(Stored data)
╔══
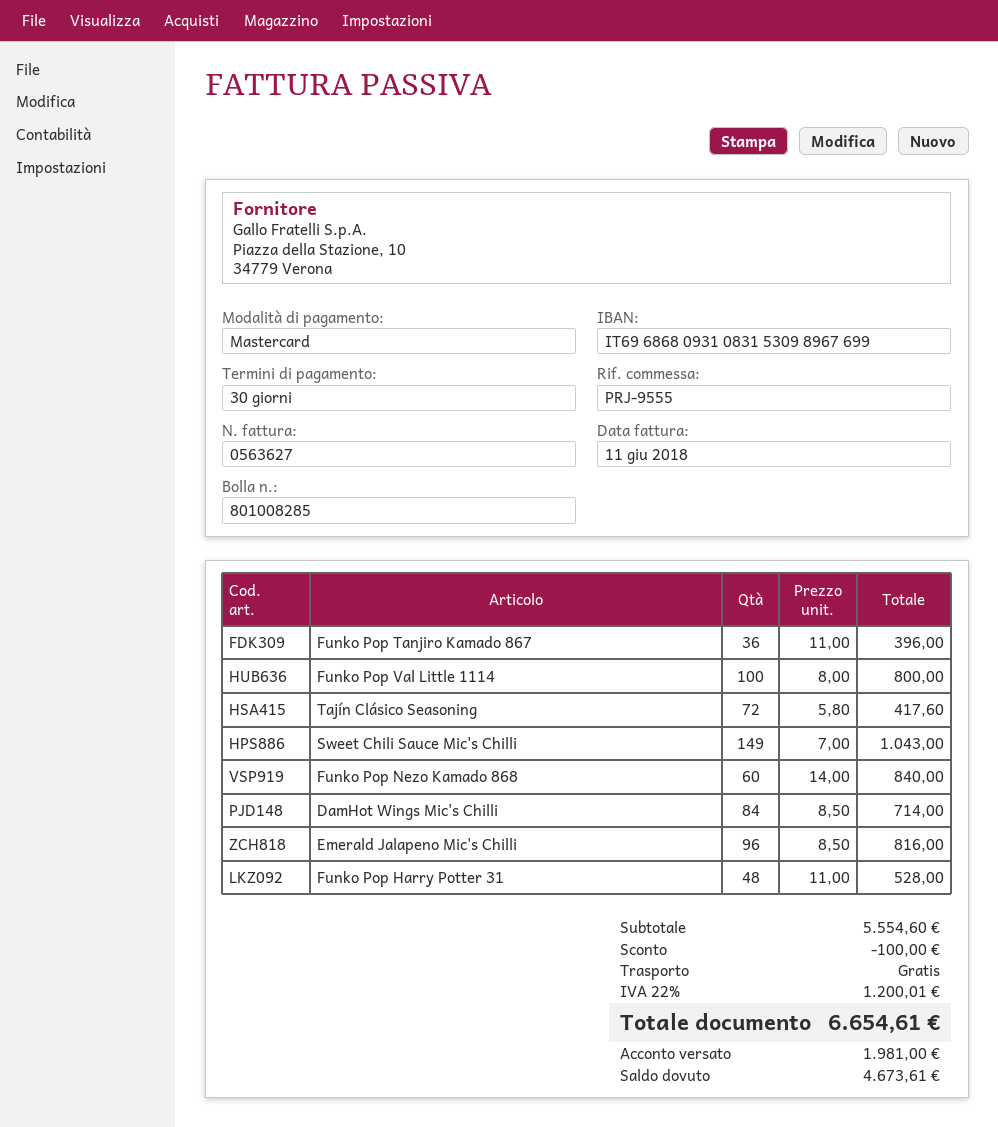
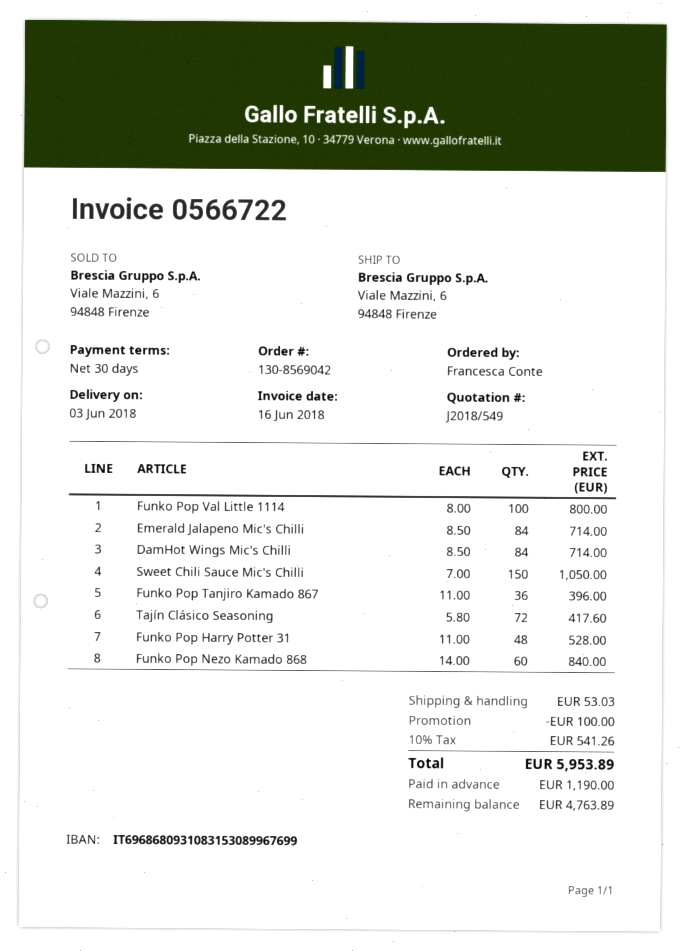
invoice number: 0563627 -> 0566722
invoice date: 2018-06-11 -> 2018-06-16
bank account: IT6968680931083153098967699 -> IT6968680931083153089967699
Sweet Chili Sauce Mic's Chilli: 149 x 7.00 = 1043.00 -> 150 x 7.00 = 1050.00
Emerald Jalapeno Mic's Chilli: 96 x 8.50 = 816.00 -> 84 x 8.50 = 714.00
shipping: 0.00 -> 53.03
tax: 22% = 1200.01 -> 10% = 541.26
total: 6654.61 -> 5953.89
deposit: 1981.00 -> 1190.00
balance: 4673.61 -> 4763.89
╚══
### ASSIGNED TASK
Each line of the data above containing the string "invoice" is to be copied.

### OUTPUT FOR THIS EXERCISE
invoice number: 0563627 -> 0566722
invoice date: 2018-06-11 -> 2018-06-16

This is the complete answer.